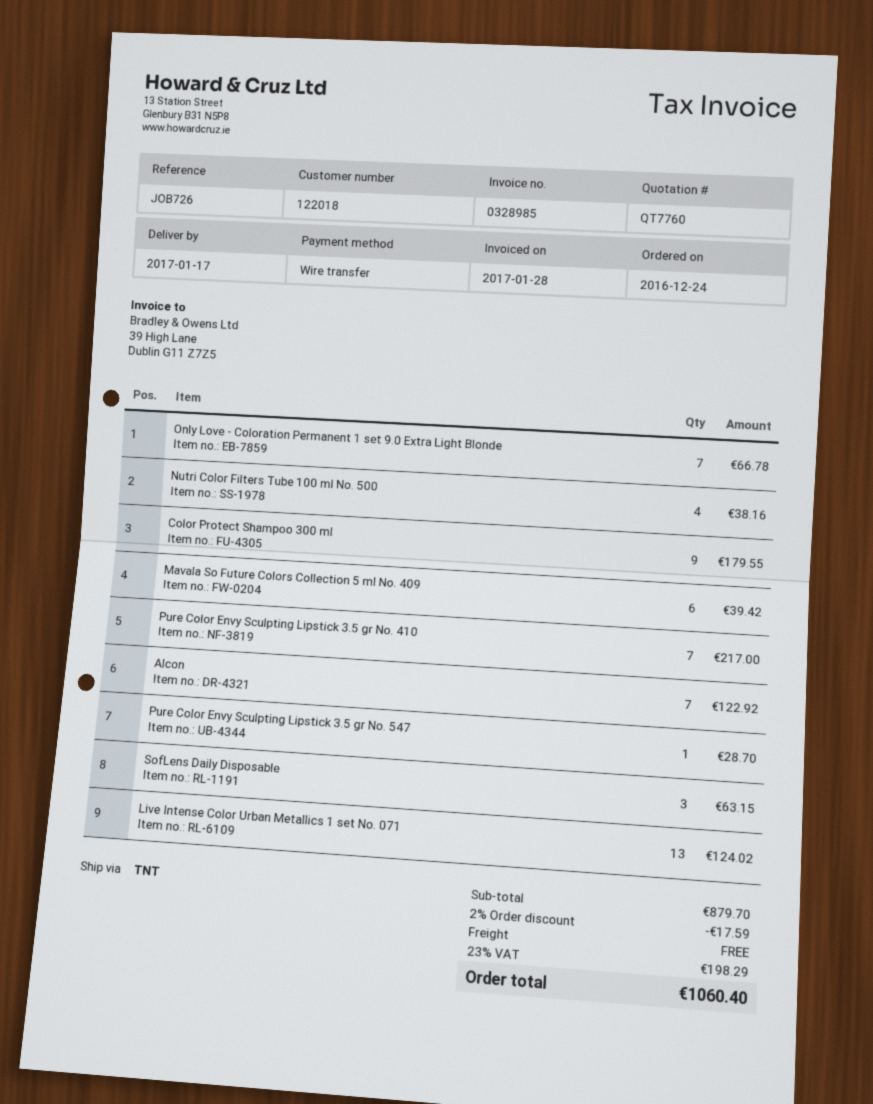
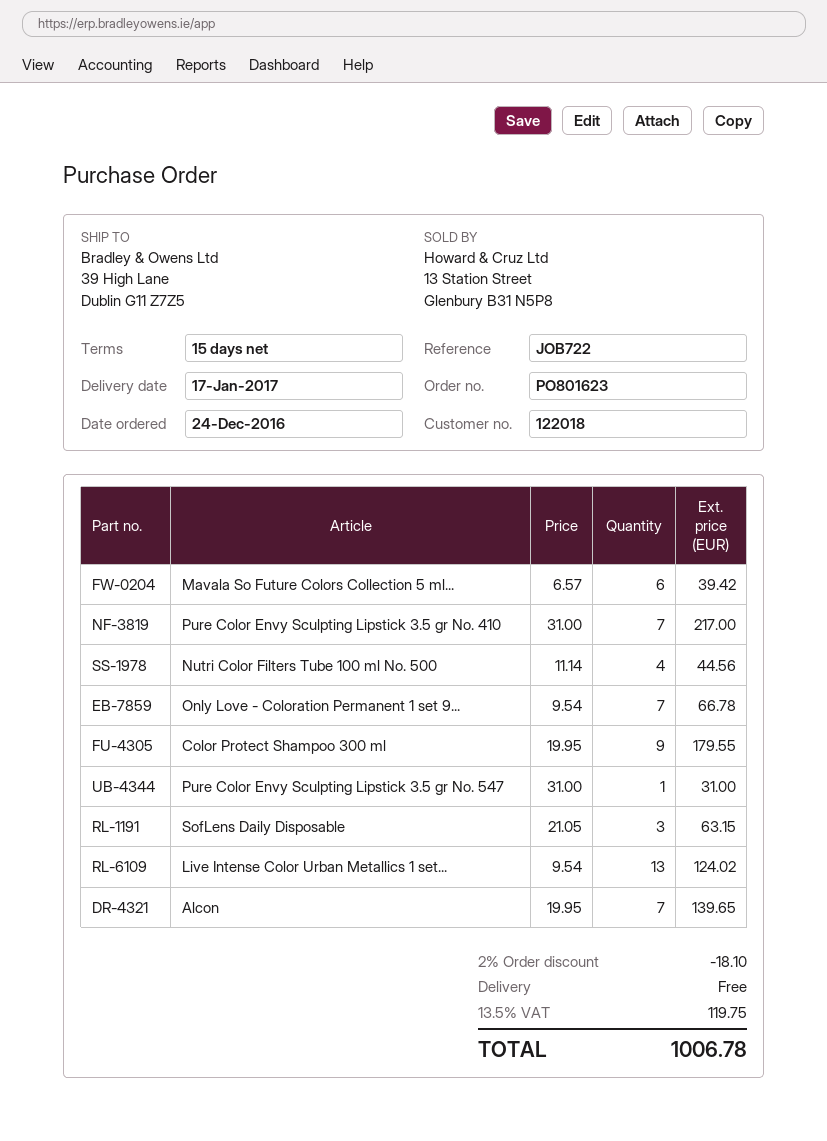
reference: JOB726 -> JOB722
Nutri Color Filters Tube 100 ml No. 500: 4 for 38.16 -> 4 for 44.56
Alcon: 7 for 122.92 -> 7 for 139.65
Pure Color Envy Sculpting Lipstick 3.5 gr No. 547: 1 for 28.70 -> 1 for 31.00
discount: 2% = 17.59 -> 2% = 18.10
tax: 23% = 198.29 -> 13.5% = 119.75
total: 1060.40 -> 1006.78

==

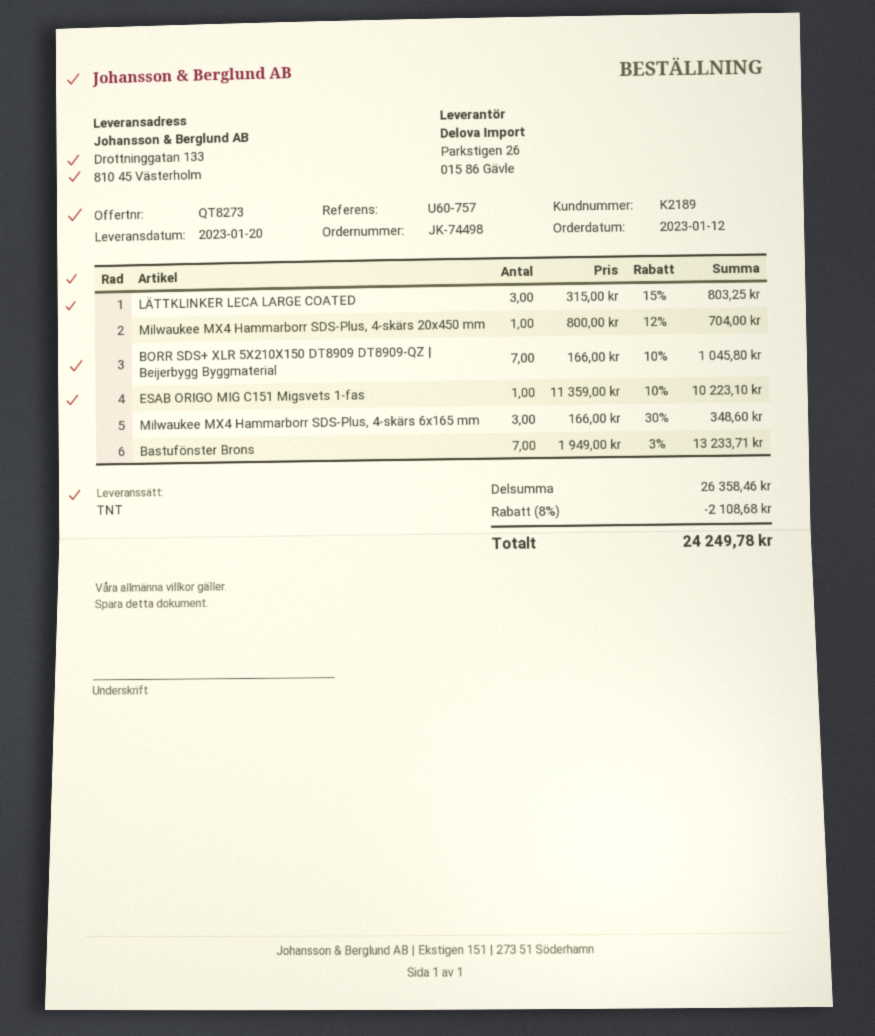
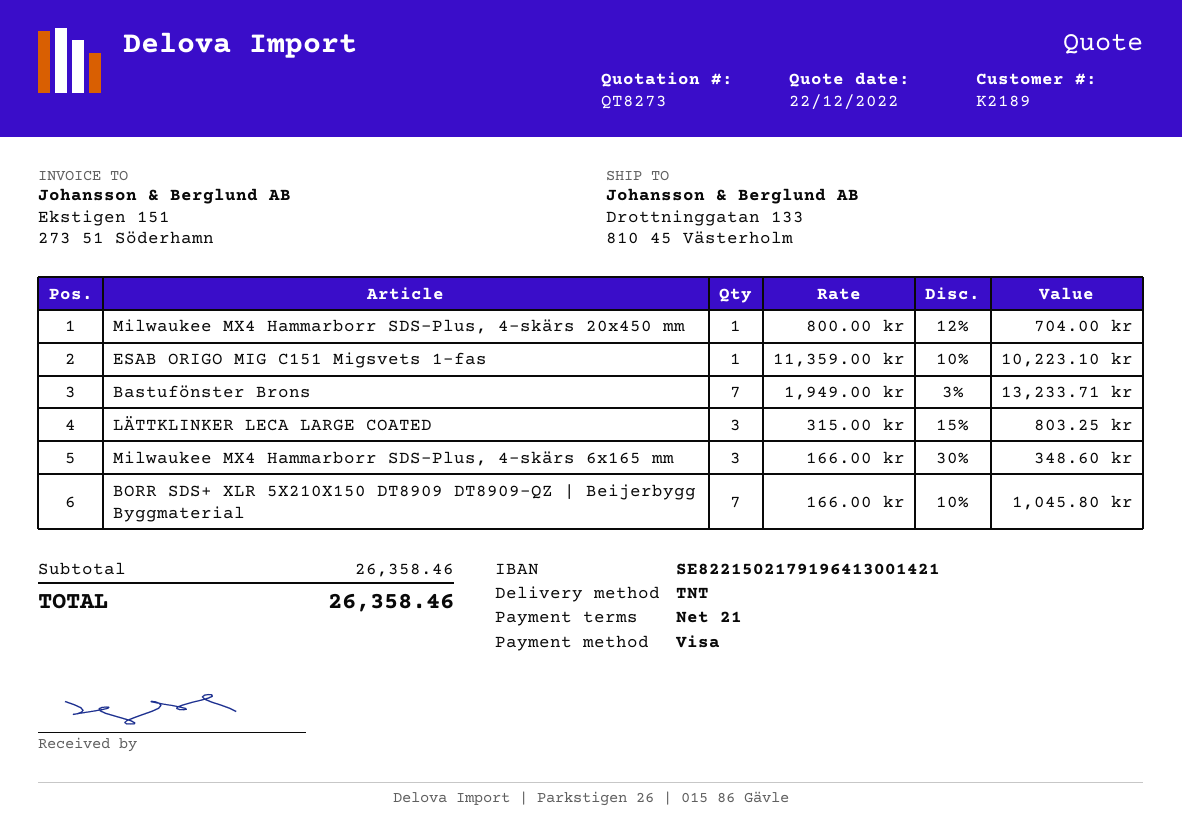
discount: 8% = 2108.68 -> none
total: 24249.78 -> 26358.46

...

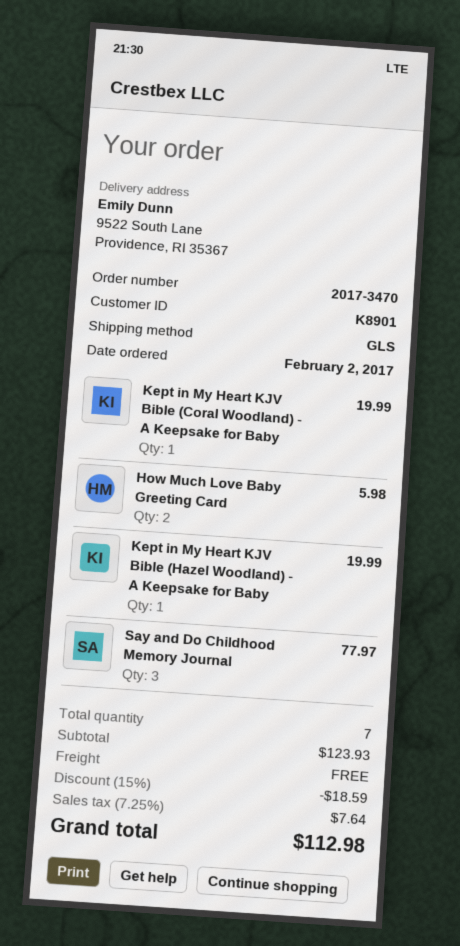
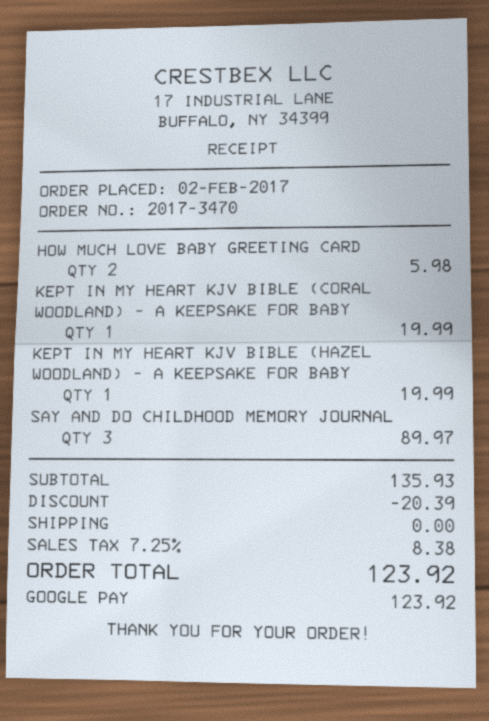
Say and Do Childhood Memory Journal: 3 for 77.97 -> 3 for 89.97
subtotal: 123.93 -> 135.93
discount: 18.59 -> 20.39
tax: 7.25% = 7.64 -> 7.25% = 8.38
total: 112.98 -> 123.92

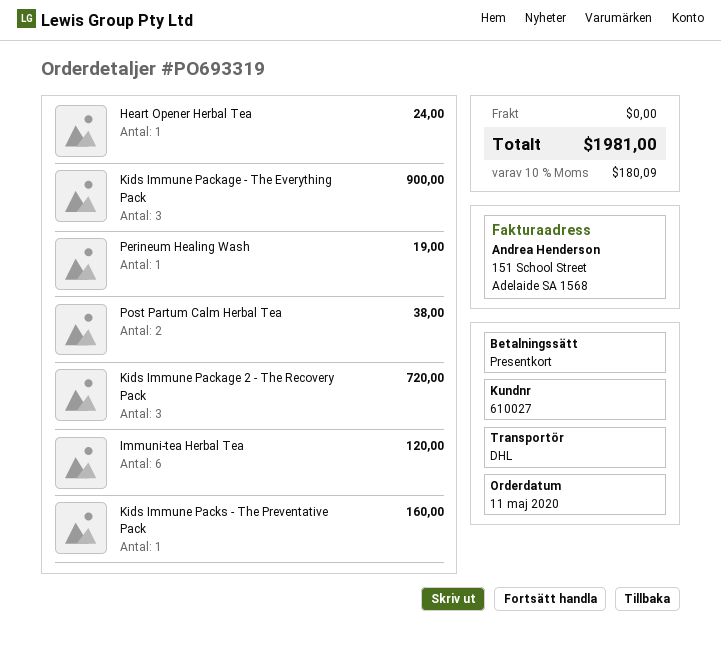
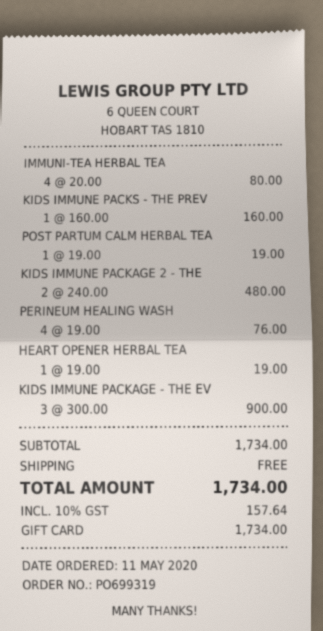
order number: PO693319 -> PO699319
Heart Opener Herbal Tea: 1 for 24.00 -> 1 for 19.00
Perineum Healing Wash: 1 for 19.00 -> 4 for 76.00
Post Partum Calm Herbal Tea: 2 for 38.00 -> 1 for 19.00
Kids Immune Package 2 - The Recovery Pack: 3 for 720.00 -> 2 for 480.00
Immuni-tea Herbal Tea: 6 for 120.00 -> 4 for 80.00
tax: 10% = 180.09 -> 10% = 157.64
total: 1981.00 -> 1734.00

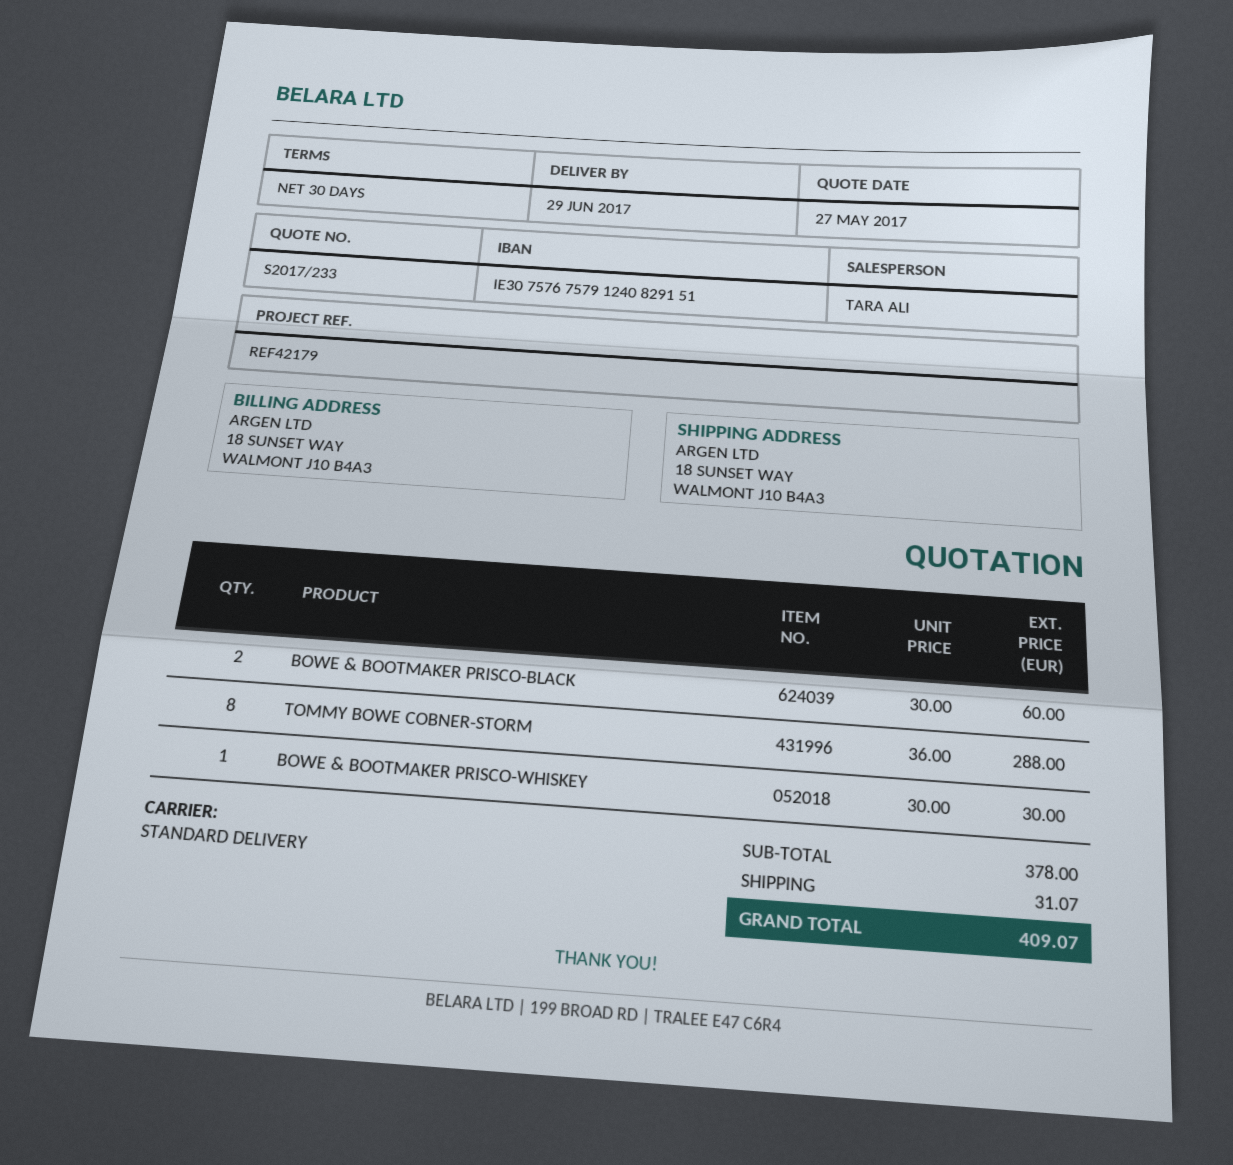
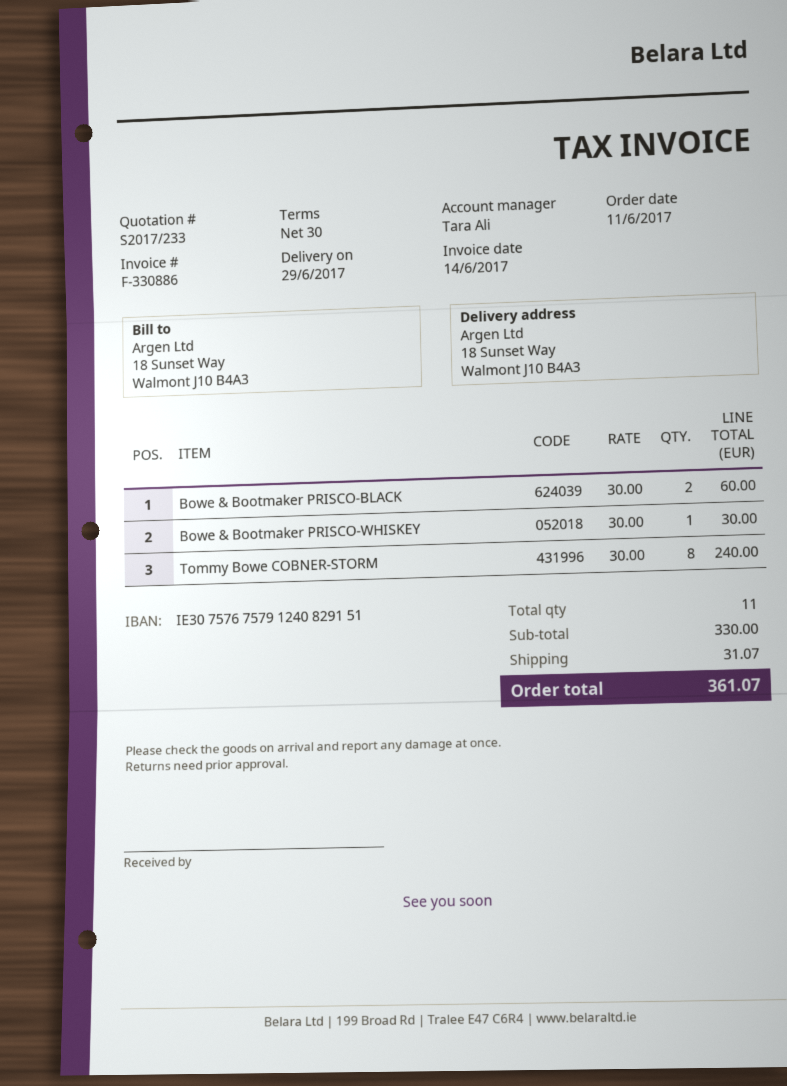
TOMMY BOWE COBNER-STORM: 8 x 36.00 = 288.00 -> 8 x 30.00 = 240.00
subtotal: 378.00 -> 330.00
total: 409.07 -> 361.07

● **YOUR INSTRUCTIONS**
Look above for the line holding "reference: JOB726 -> JOB722" and the line holding "discount: 2% = 17.59 -> 2% = 18.10". Retype both, and every line between them, word for word and nothing else.

● **YOUR RESPONSE**
reference: JOB726 -> JOB722
Nutri Color Filters Tube 100 ml No. 500: 4 for 38.16 -> 4 for 44.56
Alcon: 7 for 122.92 -> 7 for 139.65
Pure Color Envy Sculpting Lipstick 3.5 gr No. 547: 1 for 28.70 -> 1 for 31.00
discount: 2% = 17.59 -> 2% = 18.10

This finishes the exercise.